If EWP Host Y wants to receive notifications from other hosts, it indicates so by implementing a chosen CNR API (depending on the type of entity they would like to watch), and publishing this fact in its manifest file. There are a couple of classes of such notifications - implementing a specific CNR API is like "subscribing" to receive specific classes of notifications.

In other words, CNR APIs are simply callback URLs for push notifications.

However, it's worth noting that X will not necessarily be required to actually send the notifications (even if all other EWP Hosts are ready to receive them). In EWP, we allow client implementers to implement only a subset of push notifications, or even not implement them at all (thus forcing the other side to periodically pull the data instead). There's also the possibility of network failures and programming errors - you should always be prepared for such things.

All this means that - as the notification receiver - you MUST NOT assume that implementing CNR APIs is sufficient to keep your copy of the data up-to-date. You SHOULD either:

  • Avoid storing the data permanently (i.e. avoid keeping it in the database). Instead, you might want to cache it, and clear the cache after some time, or after receiving a CNR notification. This forces your application to re-fetch the fresh data whenever it is actually needed.

  • If you prefer keeping the data in the database, then you might keep a "last confirmed" date along with it. Once the date get old, you may run a background worker to refresh the stale data. It is recommended to do this during the server night-time hours, and make use of the optimization features such as the modified_since parameters (if present).

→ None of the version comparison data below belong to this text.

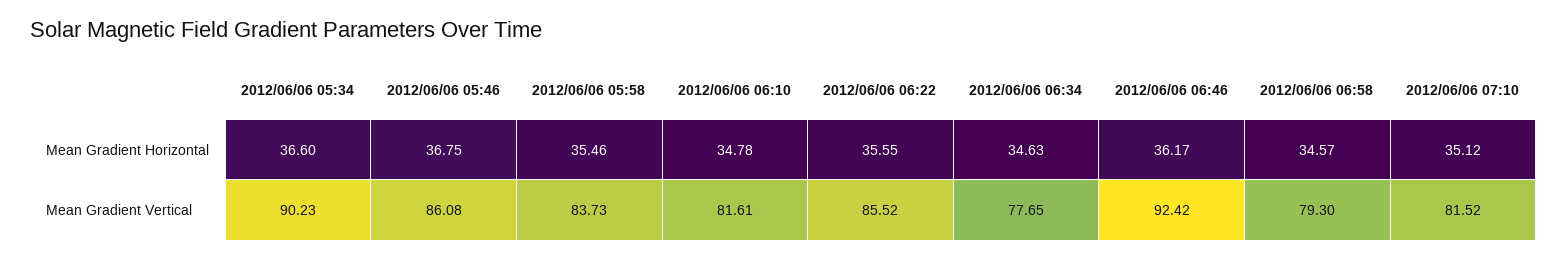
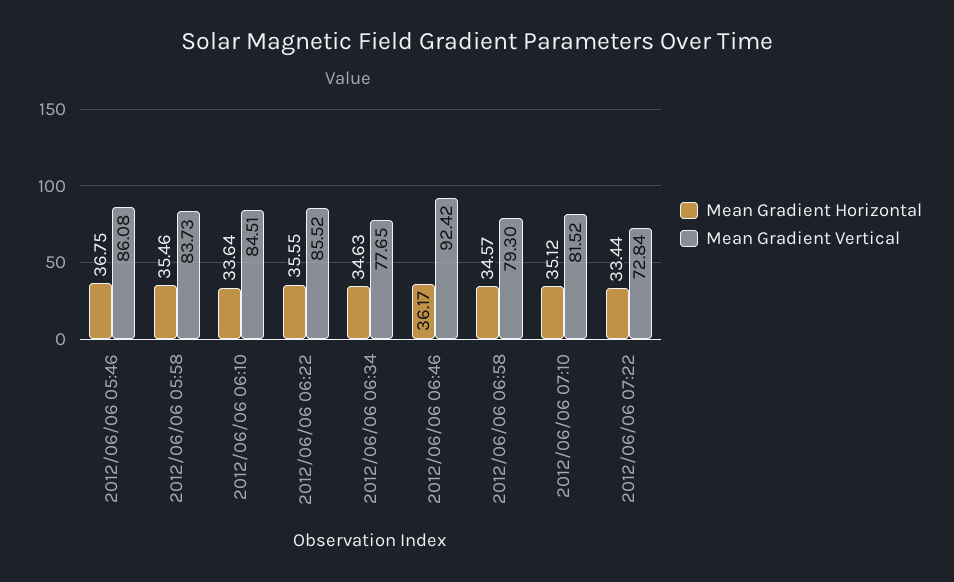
Mean Gradient Horizontal, 2012/06/06 05:34: 36.6 -> none
Mean Gradient Horizontal, 2012/06/06 06:10: 34.78 -> 33.64
Mean Gradient Vertical, 2012/06/06 05:34: 90.23 -> none
Mean Gradient Vertical, 2012/06/06 06:10: 81.61 -> 84.51
Mean Gradient Horizontal, 2012/06/06 07:22: none -> 33.44
Mean Gradient Vertical, 2012/06/06 07:22: none -> 72.84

  • Regardless of which of the two methods above you choose, it is also recommended to allow your end-users to refresh an entity manually. Just put a "refresh now" button in your user interface. It will make the work of your users much easier when they are having a live conversation with each other over the phone.

There are two basic approaches of implementing CNR APIs:

  • Queue: Once you receive a change notification, you respond with HTTP 200, and add the received identifiers to a queue. Later on, in the background, you will attempt to update your locally stored information on the received entities (e.g. by calling the get endpoints of the APIs which describe this entity).

  • Cache: Once you receive a change notification, you respond with HTTP 200, and clear the current values for the received entities from your cache. This will force other parts of your system to fetch fresh data on this entity next time it is needed.

You SHOULD NOT try to refresh your data before sending your CNR API response. Refreshing the data (e.g. calling the get endpoint) is a separate operation, and the result of this operation MUST NOT influence the HTTP response of your CNR API (see What constitutes a "bad CNR request" section below).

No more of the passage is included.